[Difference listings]
[Start of Attachment]
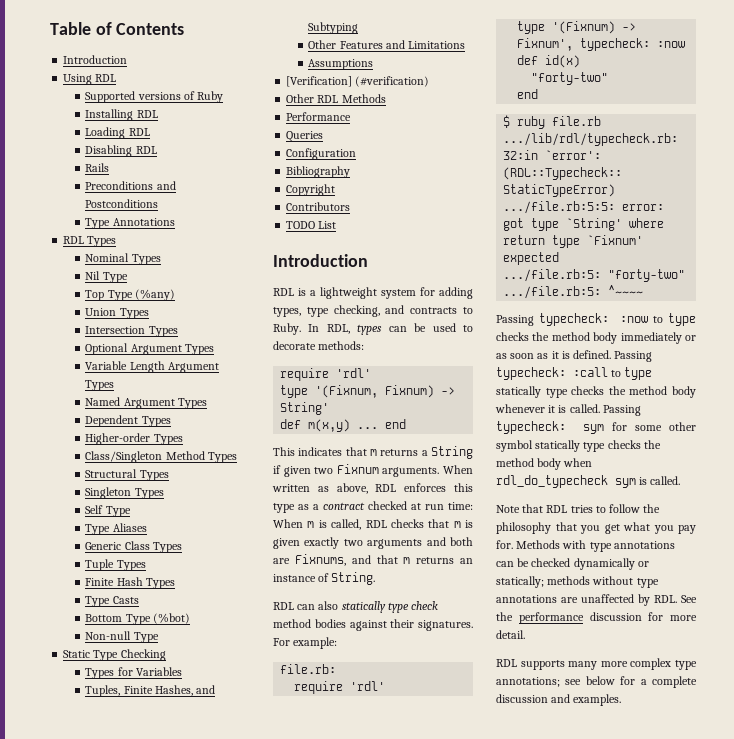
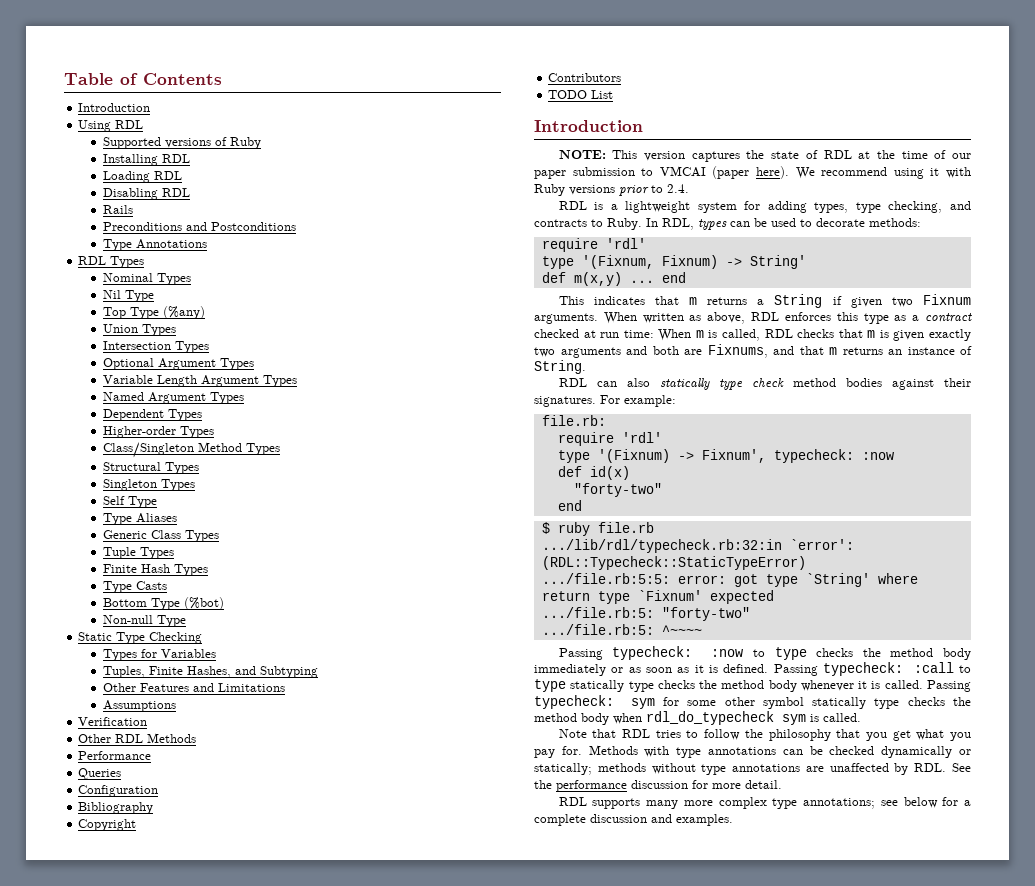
[286,76,430,87] [Verification] (#verification) -> [78,717,148,726] Verification
(368, 260) none -> [558,150,971,162] [534,166,971,179] [534,184,689,196] // NOTE: This version captures the state of RDL at the time of our paper submission to VMCAI (paper here). We recommend using it with Ruby versions prior to 2.4.

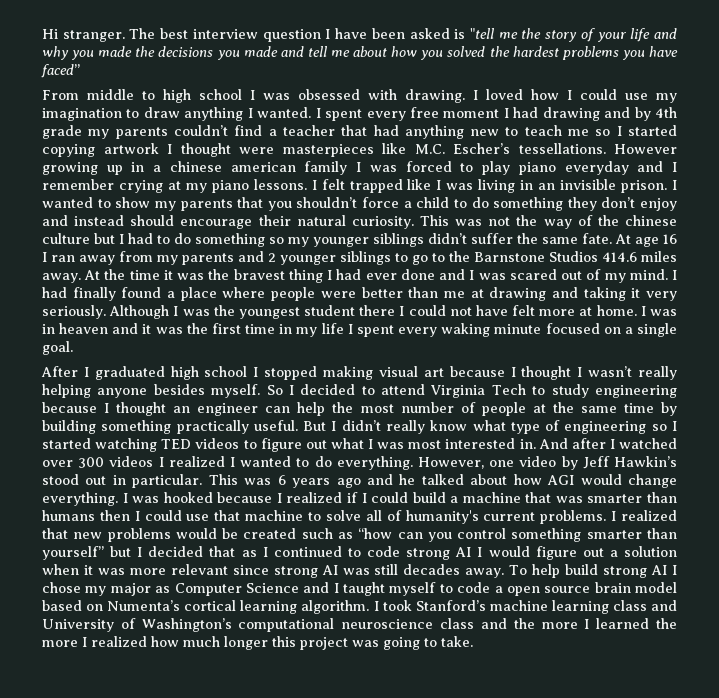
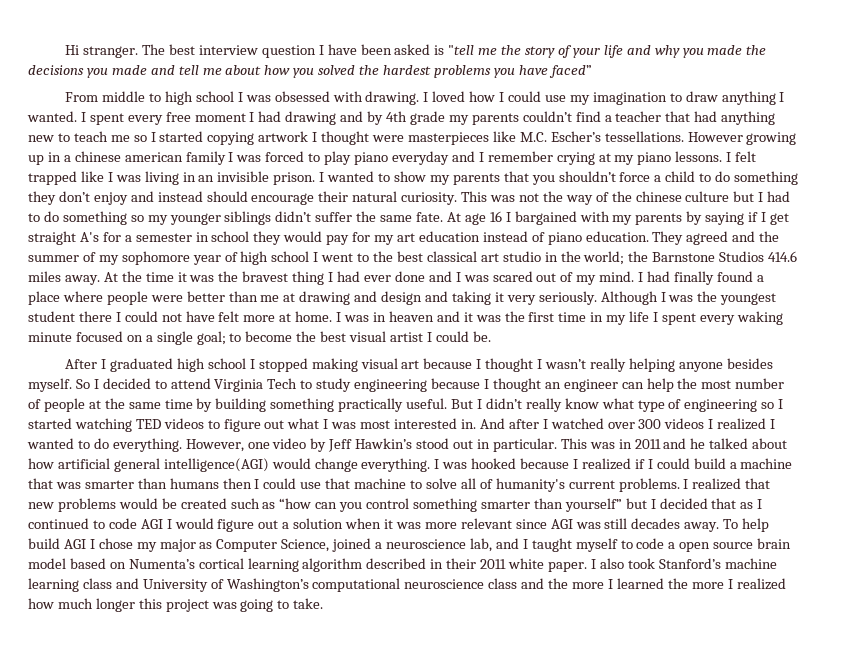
[51,251,445,265] ran away from my parents and 2 younger siblings to go to -> [514,211,789,225] [28,231,780,245] [28,251,625,265] bargained with my parents by saying if I get straight A's for a semester in school they would pay for my art education instead of piano education. They agreed and the summer of my sophomore year of high school I went to the best classical art studio in the world;
(578, 292) none -> [381,291,449,305] design and
[42,341,73,355] goal. -> [196,331,491,345] goal; to become the best visual artist I could be.
[277,475,361,488] 6 years ago -> [618,439,661,449] in 2011
[547,475,575,485] AGI -> [57,458,269,472] artificial general intelligence(AGI)
[406,547,472,560] strong AI -> [140,519,163,529] AGI
[273,565,338,578] strong AI -> [550,519,573,529] AGI
[603,565,668,578] strong AI -> [63,539,86,549] AGI
[245,583,299,593] Science -> [281,538,492,552] Science, joined a neuroscience lab,
[301,600,379,614] algorithm. I -> [302,558,624,572] algorithm described in their 2011 white paper. I also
[End of Attachment]
WHAT TO DO: Every line in the records above with the string "strong" in it should be shown.

TASK RESPONSE:
[406,547,472,560] strong AI -> [140,519,163,529] AGI
[273,565,338,578] strong AI -> [550,519,573,529] AGI
[603,565,668,578] strong AI -> [63,539,86,549] AGI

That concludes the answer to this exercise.